The visual aesthetic and its perception by the audience are questioned by him through his exaggerated stylized figures and use of vivid colour and texture. Just like his unique creations, the layers in the thought behind it are interesting to explore. Often, veiled by the idea of how we should be regarded, we seem to add dimensions to our essential selves and Viraj comments on this phenomenon by deconstructing and reconstructing what we see to be true! His art is both an acceptance of but also a challenge to the audience. Through this much needed intervention, Viraj establishes himself as the non-conforming hybrid child of fashion and art.
Having Serious Fun Viraj Khanna
Let Us Breath Again
Ranbir Kaleka is one of India’s perhaps most senior (b. 1953) multi-media artist known for his amalgamation of painting and digital work. Recently he dropped his first NFT at an international event hosted by Engendered and now at the project booth hosted by MASH, he did a surround sound digital video work that focused on the moving stomachs of different people, while they were breathing. Kaleka’s video work, is not just timely, it is also visionary and it brings to the fore one of the major issues facing humankind to this day—the air we breathe.
It has been said that human beings can survive without food for three days, without water for perhaps a day and a half, but not for more than two to three minutes without breathing. Yet we are often not conscious of our breath, and more importantly we have taken the air we breathe for granted. Nothing has taught us this better than COVID where people just fell to their deaths without life giving tanks of oxygen and where taking a breath was not even possible because of the severity of their infection.

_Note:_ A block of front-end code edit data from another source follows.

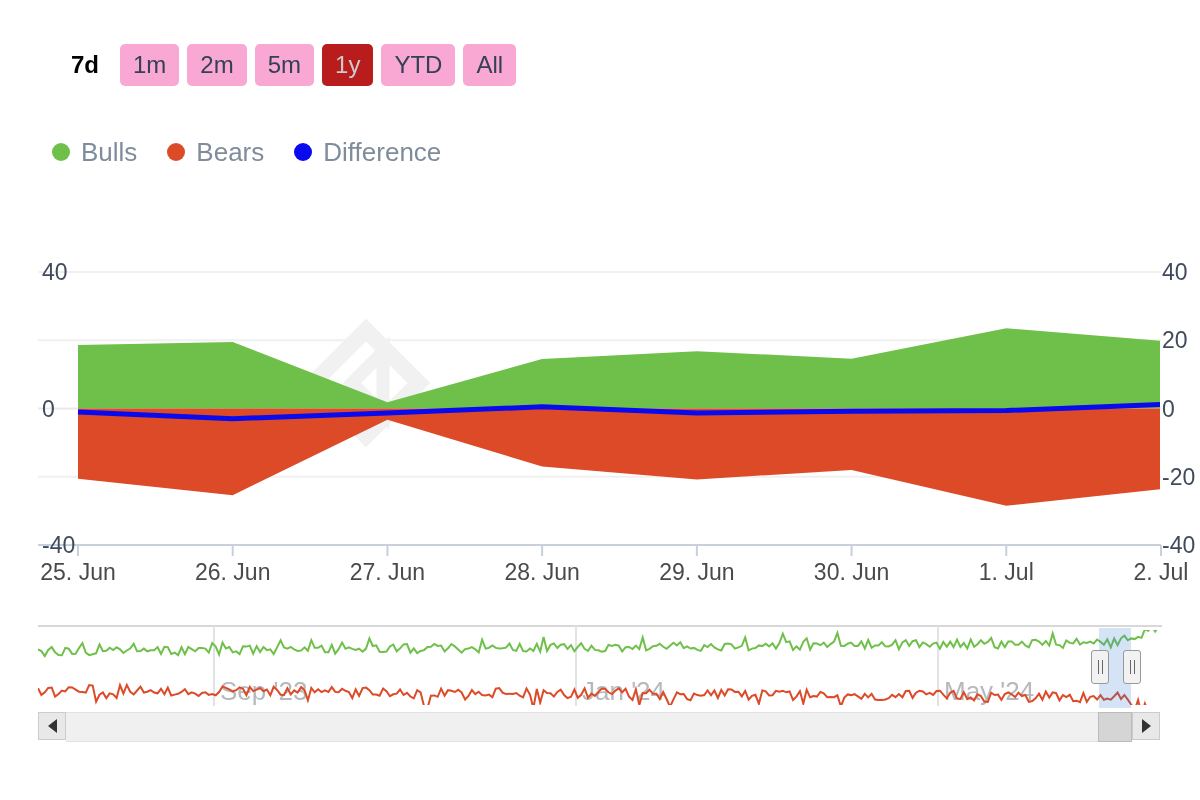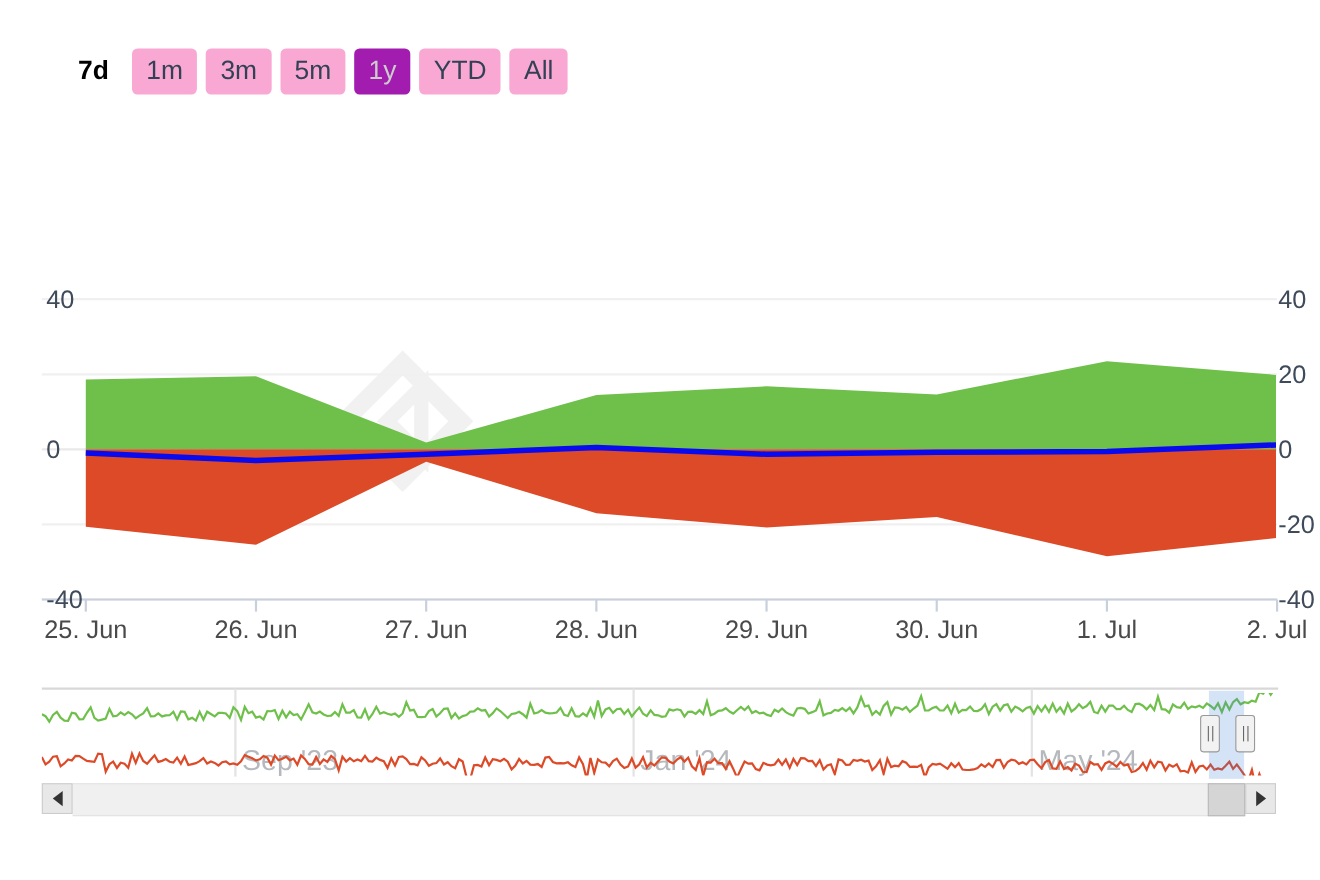--- a/index.html
+++ b/index.html
@@ -48,21 +48,21 @@
     box-sizing: border-box;
   }
   .range-btn.selected {
     background: transparent;
     font-weight: bold;
     color: #000000;
     cursor: default;
   }
   .range-btn.disabled {
     color: #cccccc;
-    background: #a21caf;
+    background: #b91c1c;
     cursor: default;
   }
 
   
   .legend {
     position: absolute;
     left: 52px;
     top: 130px;
     display: flex;
     align-items: center;
@@ -172,27 +172,41 @@
   }
 </style>
 </head>
 <body>
 
 <div id="chart-root">
 
   <div class="range-selector">
       <div class="range-btn selected">7d</div>
       <div class="range-btn">1m</div>
-      <div class="range-btn">3m</div>
+      <div class="range-btn">2m</div>
       <div class="range-btn">5m</div>
       <div class="range-btn disabled">1y</div>
       <div class="range-btn">YTD</div>
       <div class="range-btn">All</div>
     </div>
 
+  <div class="legend">
+      <div class="legend-item">
+        <span class="legend-dot" style="background: rgb(111, 192, 74);"></span>
+        <span class="legend-label">Bulls</span>
+      </div>
+      <div class="legend-item">
+        <span class="legend-dot" style="background: rgb(221, 74, 40);"></span>
+        <span class="legend-label">Bears</span>
+      </div>
+      <div class="legend-item">
+        <span class="legend-dot" style="background: rgb(10, 10, 238);"></span>
+        <span class="legend-label">Difference</span>
+      </div>
+    </div>
 
   <div class="plot-wrap">
     <svg width="1200" height="800" viewBox="0 0 1200 800" xmlns="http://www.w3.org/2000/svg">
       <defs>
         <clipPath id="plotclip">
           <rect x="38" y="205" width="1122" height="340"></rect>
         </clipPath>
         <clipPath id="navclip">
           <rect x="38" y="630" width="1124" height="75"></rect>
         </clipPath>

People across the spectrum, irrespective of their class, caste, gender and all the other social divides were rendered meaningless in the face of the pandemic that rendered us homebound, terrified to step out and in some instances for many, lying dead and forgotten on the streets. Kaleka’s work is not laden with heavy rhetoric, but the heaving breathing bodies, of people belonging to different genders and ages, their stomachs moving in and out rhythmically as they gasp for air, controlling their breathing, perhaps even giving a sense to meditation, says it all.
IAF Ranbir Kaleka
Mixed Bag
The fair was also marked by a few more solo presentations by artists like Jayashree Chakravarty (represented by Akar Prakar), whose large explorations of her space around on handmade paper bring in elements of collage and evoke a sense of a ‘healing nature’ that reveals to us how the post-colonial urban, despite its dystopian overgrowth, still nudges humanity to survive. Waswo X. Waswo working with his Karkhana of miniature artists presented a series of his humorous portraits. Mid-career artists, Anni Kumari and Digbijayee Khatua also showcased solo projects at his solo booth supported by Gallery Espace. Ojas Art presented Indian traditional art with a contemporary twist showcasing art from Worli, Gond, Madhubani, Pattachitra, Kalamkari, Bhil, and Chamba Rumal.
Fair Director Jaya Ashokan concludes, “As the market for Indian and South Asian art continues to expand, we invited visitors to immerse themselves in a world of creativity, and to embrace and proudly own their culture.